- What you need to do -
Exclude the pictures and transcribe the rest of the data below exactly.

(Before and after images)
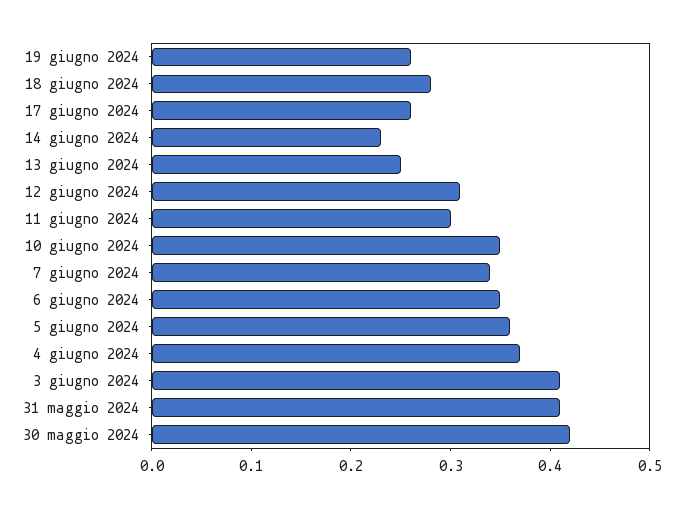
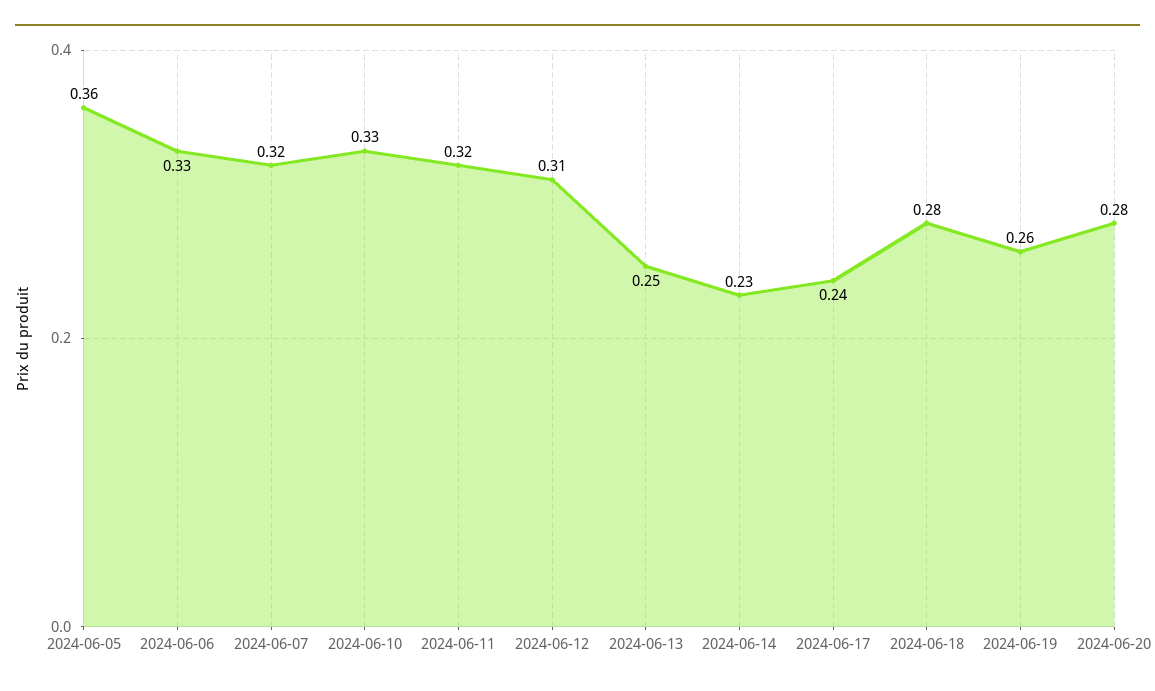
17 giugno 2024: 0.26 -> 0.24
11 giugno 2024: 0.3 -> 0.32
10 giugno 2024: 0.35 -> 0.33
7 giugno 2024: 0.34 -> 0.32
6 giugno 2024: 0.35 -> 0.33
4 giugno 2024: 0.37 -> none
3 giugno 2024: 0.41 -> none
31 maggio 2024: 0.41 -> none
30 maggio 2024: 0.42 -> none
2024-06-20: none -> 0.28

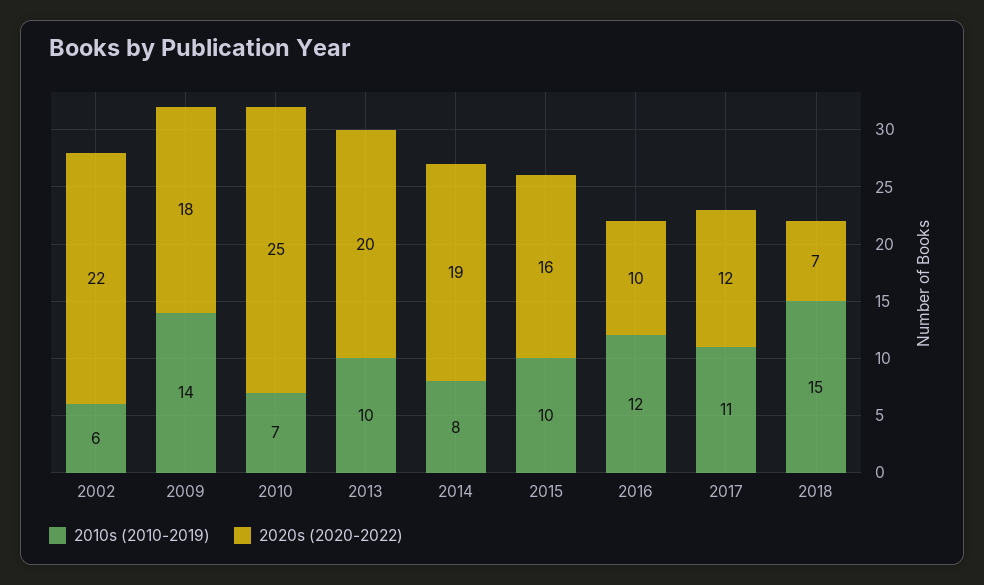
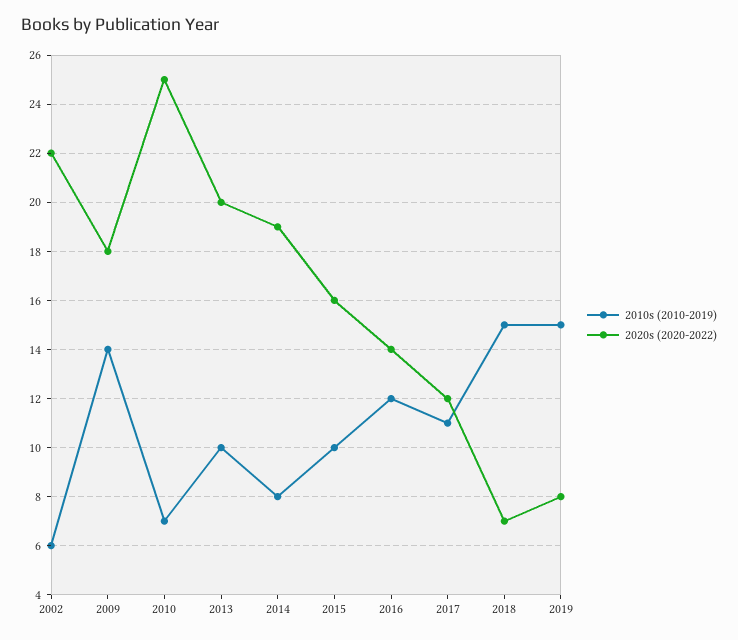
2020s (2020-2022), 2016: 10 -> 14
2010s (2010-2019), 2019: none -> 15
2020s (2020-2022), 2019: none -> 8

- Answer for this exercise -
17 giugno 2024: 0.26 -> 0.24
11 giugno 2024: 0.3 -> 0.32
10 giugno 2024: 0.35 -> 0.33
7 giugno 2024: 0.34 -> 0.32
6 giugno 2024: 0.35 -> 0.33
4 giugno 2024: 0.37 -> none
3 giugno 2024: 0.41 -> none
31 maggio 2024: 0.41 -> none
30 maggio 2024: 0.42 -> none
2024-06-20: none -> 0.28

2020s (2020-2022), 2016: 10 -> 14
2010s (2010-2019), 2019: none -> 15
2020s (2020-2022), 2019: none -> 8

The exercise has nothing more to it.